Many businesses turned to remote workers to continue their operations after states issued stay-at-home orders to reduce COVID-19 infections, a trend that is likely to accelerate long after the coronavirus is controlled.
To help companies ease the transition online, University of Southern California (USC) researchers studied the challenges to increasing the use of crowdwork — a manifestation of the gig economy in which companies offer ad-hoc, mundane tasks to prospects via a website. The move minimizes disruptions that organizations would experience as a result of COVID-19 or other crises.
The study, conducted in September 2019 through a collection of task responses via Amazon’s Mechanical Turk crowdsourcing platform, shows that workers will need more autonomy over tasks and a clearer sense of purpose to perform often mundane work at a high level — advantages that AI assistance offers.
“Crowdwork functions similarly to Uber, but it is used to perform online tasks like clean data, train artificial intelligence and moderate content,” said Gale Lucas, research assistant professor at the Institute for Creative Technologies (ICT) at the USC Viterbi School of Engineering. “As unemployment rates continue to skyrocket, it will likely become even more popular in serving as a stopgap during the current shutdown and as the economy changes due to COVID-19. We need to improve crowdwork and make it more efficient, which could involve new types of supervision assistance using AI.”
The findings were presented on May 11 via the International Conference On Autonomous Agents and Multi-Agent Systems in New Zealand. A video presentation will be publicly available.
With the continuous development of AI technologies, employees and gig workers increasingly encounter software algorithms that assist in assigning their work. Many tasks performed by managers — such as hiring, evaluations and setting compensation — will increasingly use AI as a tool to help perform these functions.
These newly automated supervisory duties, called algorithmic management, already play a major role at companies like UPS, Uber and Amazon that outsource tasks to a large pool of online workers.
New research from ICT and Fujitsu Laboratories shows that to enhance worker motivation in a crowdwork environment, worker autonomy and transparency in regard to how completed tasks have been solved is imperative.
Perceptions of autonomy can enhance productivity, especially when the work holds intrinsic meaning for workers, yet crowdwork often seems meaningless. According to the researchers, “More problematically, the meaning of the work is sometimes hidden due to security or experimental control, like when the workers serve as subjects in a scientific experiment. Enhancing user motivation and performance through human-agent interaction is an important challenge, not only for algorithmic management but in other AI disciplines, including educational technology, personal health maintenance, computer games, personal productivity monitoring and crowdsourcing.”
To test the management applications, ICT researchers conducted an online experiment investigating how perceptions of autonomy and the meaningfulness of work shape crowdworker motivation.

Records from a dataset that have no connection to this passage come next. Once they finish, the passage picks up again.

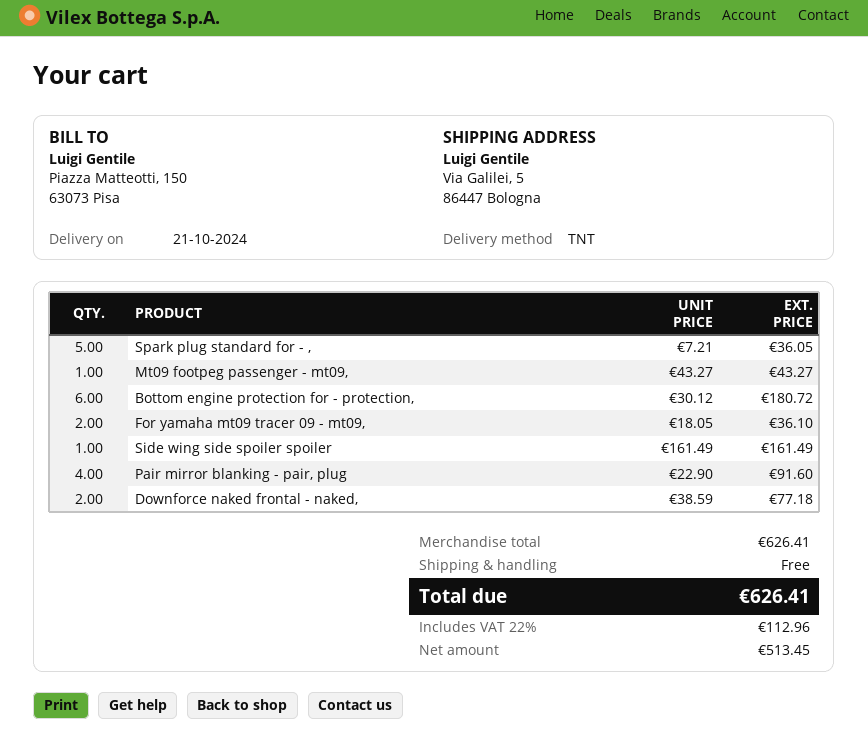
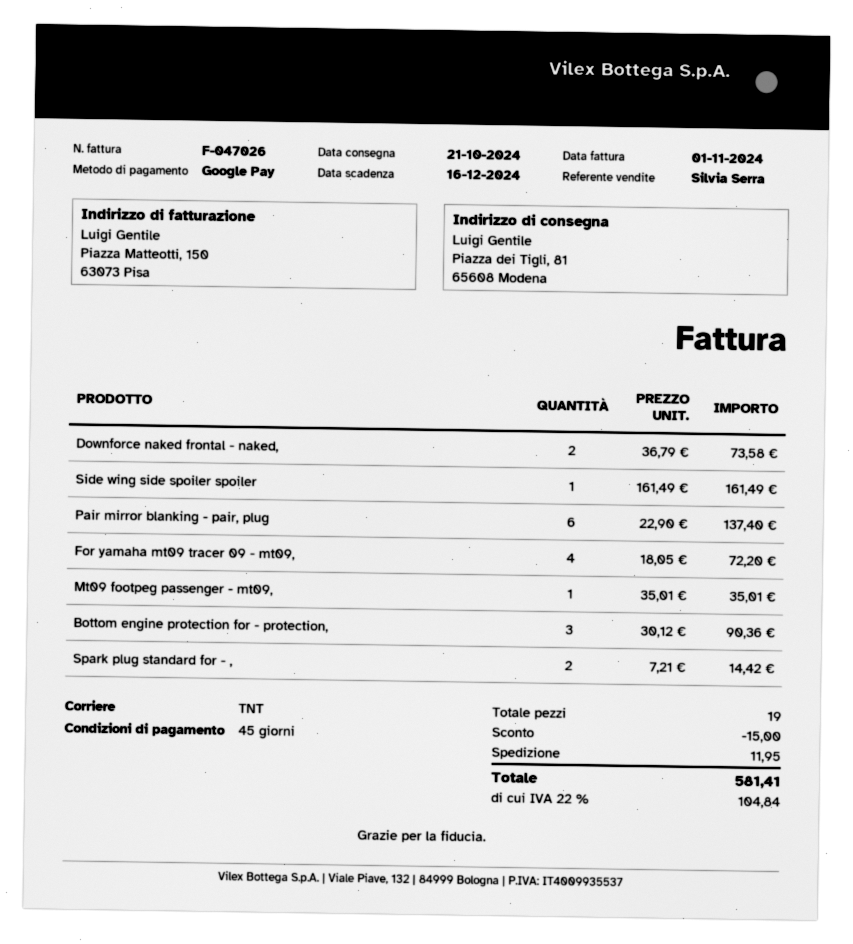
ship to: Via Galilei, 5, 86447 Bologna -> Piazza dei Tigli, 81, 65608 Modena
Spark plug standard for - ,: 5 x 7.21 = 36.05 -> 2 x 7.21 = 14.42
Mt09 footpeg passenger - mt09,: 1 x 43.27 = 43.27 -> 1 x 35.01 = 35.01
Bottom engine protection for - protection,: 6 x 30.12 = 180.72 -> 3 x 30.12 = 90.36
For yamaha mt09 tracer 09 - mt09,: 2 x 18.05 = 36.10 -> 4 x 18.05 = 72.20
Pair mirror blanking - pair, plug: 4 x 22.90 = 91.60 -> 6 x 22.90 = 137.40
Downforce naked frontal - naked,: 2 x 38.59 = 77.18 -> 2 x 36.79 = 73.58
discount: none -> 15.00
shipping: 0.00 -> 11.95
tax: 22% = 112.96 -> 22% = 104.84
total: 626.41 -> 581.41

Yuushi Toyoda, senior researcher for Fujitsu Laboratories, and USC researchers Jonathan Gratch and Lucas examined alternative techniques to maintain crowdworker motivation when their work is additionally managed by an algorithm.
“Given that system designers might be designing autonomous agents that perform some management tasks in the context of algorithmic management, understanding how workers might respond to these systems, especially in remote work conditions, could provide essential guidance for designers,” Toyoda said.

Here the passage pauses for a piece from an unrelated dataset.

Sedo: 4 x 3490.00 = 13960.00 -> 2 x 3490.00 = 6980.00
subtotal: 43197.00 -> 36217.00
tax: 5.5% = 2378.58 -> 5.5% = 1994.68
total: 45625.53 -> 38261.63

The team found that workers are more motivated when their work has meaning and algorithmic management is framed in a way that highlights worker autonomy. For example, when performing a tedious task like counting the number of infected blood cells on a laboratory slide, workers perform better when they are told about a societally meaningful goal — such as curing an infectious disease — and when feedback supports autonomy with helpful prompts and queries.
“We found that when people knew the goal was to help cure a disease, they actually overreported the number of infected cells. Their desire to see the work succeed actually undermined the usefulness of their work,” said Gratch, director for virtual human research at ICT and a professor of computer science at USC Viterbi.
In contrast, when the work holds no meaning, productivity is only enhanced when algorithmic management falls back on authoritative managerial control, framing the algorithm as a boss that commands conformity rather than promotes autonomy. That can be a challenge, as it is not always possible to provide the meaning behind a task because this information can sometimes bias results, the researchers said.
The new findings highlight the importance of autonomy and meaningfulness in a crowdwork environment and contribute to the growing body of literature in algorithmic management and human-AI interaction. Ride-hailing companies like Uber and Lyft currently use algorithmic management via an app that gives employees freedom in scheduling and routes, and findings by the USC research team suggest ways such systems can be improved.